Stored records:

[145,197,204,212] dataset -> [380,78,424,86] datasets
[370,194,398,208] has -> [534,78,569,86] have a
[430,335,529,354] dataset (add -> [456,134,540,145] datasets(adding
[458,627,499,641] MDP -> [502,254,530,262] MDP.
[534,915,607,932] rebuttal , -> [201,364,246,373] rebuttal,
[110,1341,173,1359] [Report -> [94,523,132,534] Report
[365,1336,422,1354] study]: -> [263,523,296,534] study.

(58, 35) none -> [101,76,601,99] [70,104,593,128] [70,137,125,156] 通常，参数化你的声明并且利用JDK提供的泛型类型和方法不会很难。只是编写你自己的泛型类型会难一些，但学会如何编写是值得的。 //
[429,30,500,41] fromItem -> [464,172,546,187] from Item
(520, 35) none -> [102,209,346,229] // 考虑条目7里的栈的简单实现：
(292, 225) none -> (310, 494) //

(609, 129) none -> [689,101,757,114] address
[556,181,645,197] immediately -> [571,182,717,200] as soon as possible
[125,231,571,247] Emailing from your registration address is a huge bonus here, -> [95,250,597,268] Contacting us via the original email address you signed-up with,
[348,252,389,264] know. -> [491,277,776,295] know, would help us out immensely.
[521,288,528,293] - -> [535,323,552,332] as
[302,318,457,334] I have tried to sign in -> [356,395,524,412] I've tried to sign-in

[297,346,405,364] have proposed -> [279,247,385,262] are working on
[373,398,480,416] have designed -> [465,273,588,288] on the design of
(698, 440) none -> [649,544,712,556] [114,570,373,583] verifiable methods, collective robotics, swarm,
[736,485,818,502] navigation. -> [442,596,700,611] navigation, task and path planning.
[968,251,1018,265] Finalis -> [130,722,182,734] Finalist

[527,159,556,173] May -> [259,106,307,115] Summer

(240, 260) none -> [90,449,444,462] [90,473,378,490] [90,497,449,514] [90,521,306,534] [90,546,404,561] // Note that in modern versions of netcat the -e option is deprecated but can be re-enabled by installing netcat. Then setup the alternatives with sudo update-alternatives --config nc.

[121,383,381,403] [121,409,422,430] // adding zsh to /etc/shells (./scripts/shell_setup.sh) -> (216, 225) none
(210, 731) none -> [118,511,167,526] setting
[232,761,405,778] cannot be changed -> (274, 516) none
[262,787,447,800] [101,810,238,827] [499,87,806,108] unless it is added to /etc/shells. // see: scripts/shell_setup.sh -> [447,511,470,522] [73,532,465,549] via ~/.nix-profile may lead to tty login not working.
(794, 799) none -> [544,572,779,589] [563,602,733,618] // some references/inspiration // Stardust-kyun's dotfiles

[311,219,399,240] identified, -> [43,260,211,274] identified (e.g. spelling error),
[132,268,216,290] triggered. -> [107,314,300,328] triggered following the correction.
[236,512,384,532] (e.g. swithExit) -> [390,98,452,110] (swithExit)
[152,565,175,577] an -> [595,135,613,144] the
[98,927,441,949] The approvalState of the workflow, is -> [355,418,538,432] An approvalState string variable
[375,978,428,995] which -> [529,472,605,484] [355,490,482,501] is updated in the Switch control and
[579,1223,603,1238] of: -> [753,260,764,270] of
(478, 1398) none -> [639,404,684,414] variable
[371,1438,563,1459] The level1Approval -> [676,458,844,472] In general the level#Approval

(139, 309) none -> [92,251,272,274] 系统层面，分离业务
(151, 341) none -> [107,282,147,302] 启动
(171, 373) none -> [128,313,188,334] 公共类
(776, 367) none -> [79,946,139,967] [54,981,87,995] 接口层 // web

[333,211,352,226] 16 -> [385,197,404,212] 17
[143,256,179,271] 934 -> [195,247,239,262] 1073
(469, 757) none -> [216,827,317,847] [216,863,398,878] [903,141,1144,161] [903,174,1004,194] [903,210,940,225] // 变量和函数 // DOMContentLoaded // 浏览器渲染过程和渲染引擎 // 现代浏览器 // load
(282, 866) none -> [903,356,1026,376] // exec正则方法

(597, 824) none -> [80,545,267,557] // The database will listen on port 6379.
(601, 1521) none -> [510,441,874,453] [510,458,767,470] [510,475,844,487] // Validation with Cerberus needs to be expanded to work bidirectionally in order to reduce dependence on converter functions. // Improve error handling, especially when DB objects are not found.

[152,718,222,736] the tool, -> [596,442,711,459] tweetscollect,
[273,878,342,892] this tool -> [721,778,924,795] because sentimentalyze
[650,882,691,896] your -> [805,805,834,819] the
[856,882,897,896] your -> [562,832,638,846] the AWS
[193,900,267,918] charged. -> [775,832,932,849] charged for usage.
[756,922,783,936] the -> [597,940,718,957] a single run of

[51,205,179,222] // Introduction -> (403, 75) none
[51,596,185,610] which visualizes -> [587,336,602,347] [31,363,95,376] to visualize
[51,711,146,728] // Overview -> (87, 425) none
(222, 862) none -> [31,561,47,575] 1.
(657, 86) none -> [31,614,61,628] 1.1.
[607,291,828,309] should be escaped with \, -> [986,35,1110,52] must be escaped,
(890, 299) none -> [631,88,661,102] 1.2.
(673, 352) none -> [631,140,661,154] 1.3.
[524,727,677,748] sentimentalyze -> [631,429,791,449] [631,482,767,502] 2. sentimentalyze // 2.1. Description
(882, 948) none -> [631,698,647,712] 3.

PROBLEM: Which of the lines in the data contain the string "datasets"? Return each one.

ANSWER:
[145,197,204,212] dataset -> [380,78,424,86] datasets
[430,335,529,354] dataset (add -> [456,134,540,145] datasets(adding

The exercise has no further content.